■ EXERCISE GOAL ■
Whenever a line below mentions the word "code", that line should be copied.

Change detection outputs:
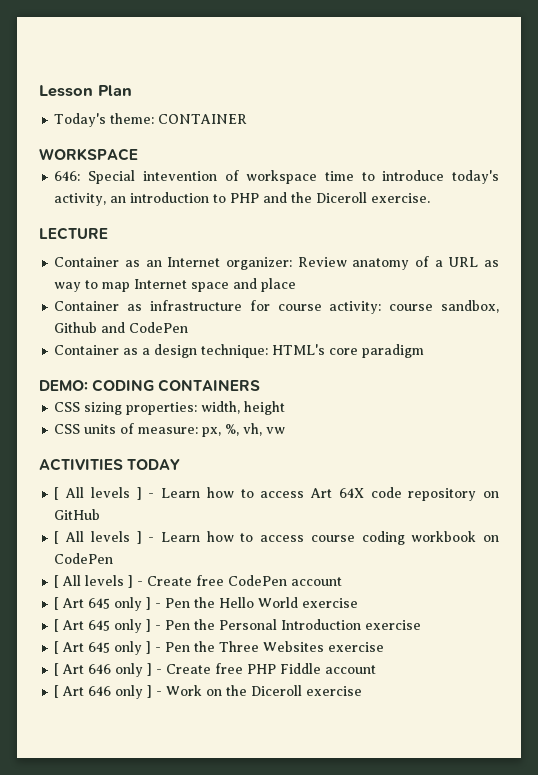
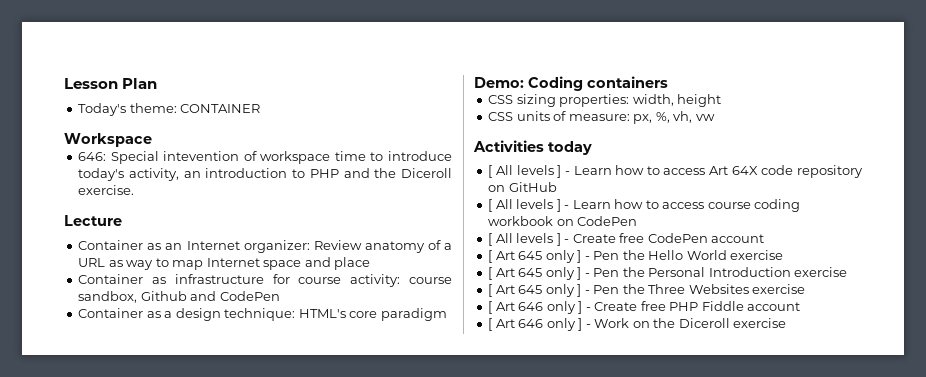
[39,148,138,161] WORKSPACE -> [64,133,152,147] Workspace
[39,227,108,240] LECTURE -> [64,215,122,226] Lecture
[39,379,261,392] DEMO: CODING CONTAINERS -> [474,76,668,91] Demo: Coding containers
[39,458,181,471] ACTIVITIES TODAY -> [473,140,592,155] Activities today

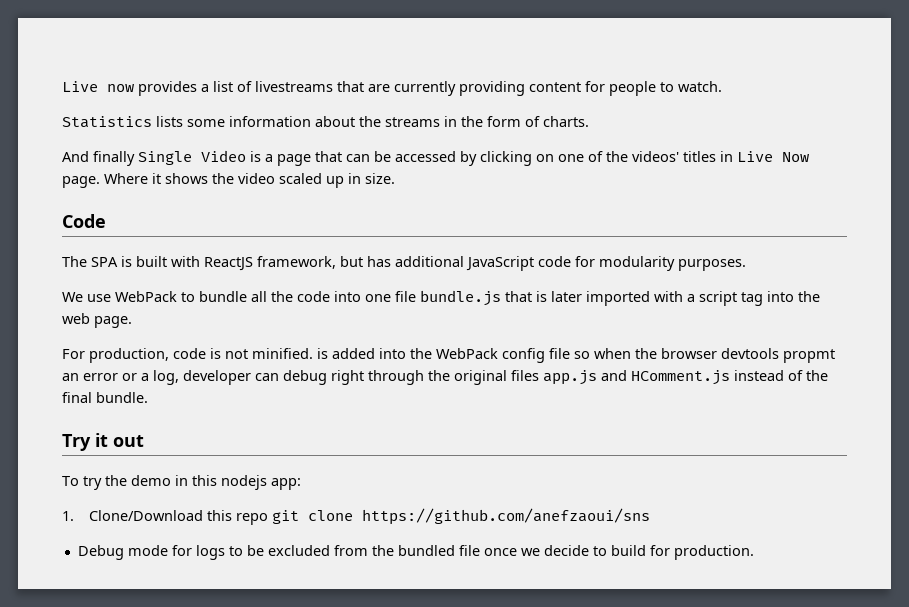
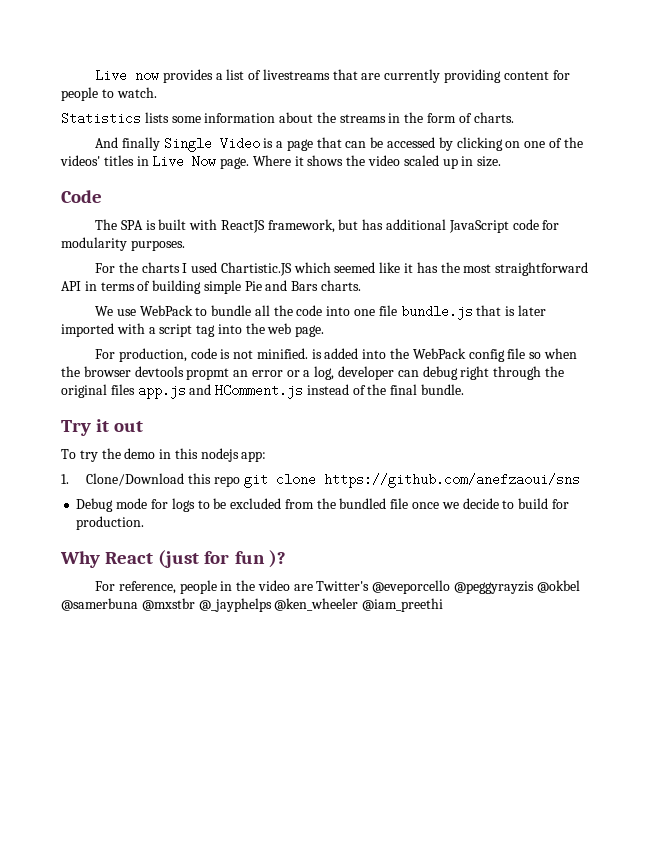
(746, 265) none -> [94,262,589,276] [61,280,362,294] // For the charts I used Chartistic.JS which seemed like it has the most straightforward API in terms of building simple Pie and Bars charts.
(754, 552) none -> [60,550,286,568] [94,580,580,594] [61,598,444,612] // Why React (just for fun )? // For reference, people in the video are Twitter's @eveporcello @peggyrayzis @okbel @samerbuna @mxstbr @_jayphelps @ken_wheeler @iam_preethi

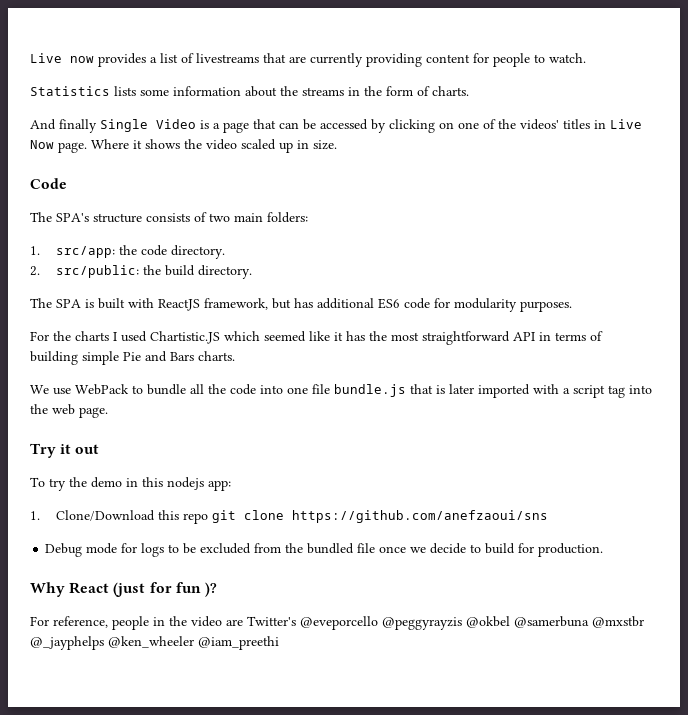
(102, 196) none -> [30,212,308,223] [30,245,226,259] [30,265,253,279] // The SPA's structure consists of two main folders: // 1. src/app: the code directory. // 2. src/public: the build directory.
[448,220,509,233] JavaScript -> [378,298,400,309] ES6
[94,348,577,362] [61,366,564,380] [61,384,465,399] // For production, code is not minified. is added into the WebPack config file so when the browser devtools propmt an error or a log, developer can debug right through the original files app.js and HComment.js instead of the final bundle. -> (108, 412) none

■ FINISHED EXERCISE ■
(102, 196) none -> [30,212,308,223] [30,245,226,259] [30,265,253,279] // The SPA's structure consists of two main folders: // 1. src/app: the code directory. // 2. src/public: the build directory.
[94,348,577,362] [61,366,564,380] [61,384,465,399] // For production, code is not minified. is added into the WebPack config file so when the browser devtools propmt an error or a log, developer can debug right through the original files app.js and HComment.js instead of the final bundle. -> (108, 412) none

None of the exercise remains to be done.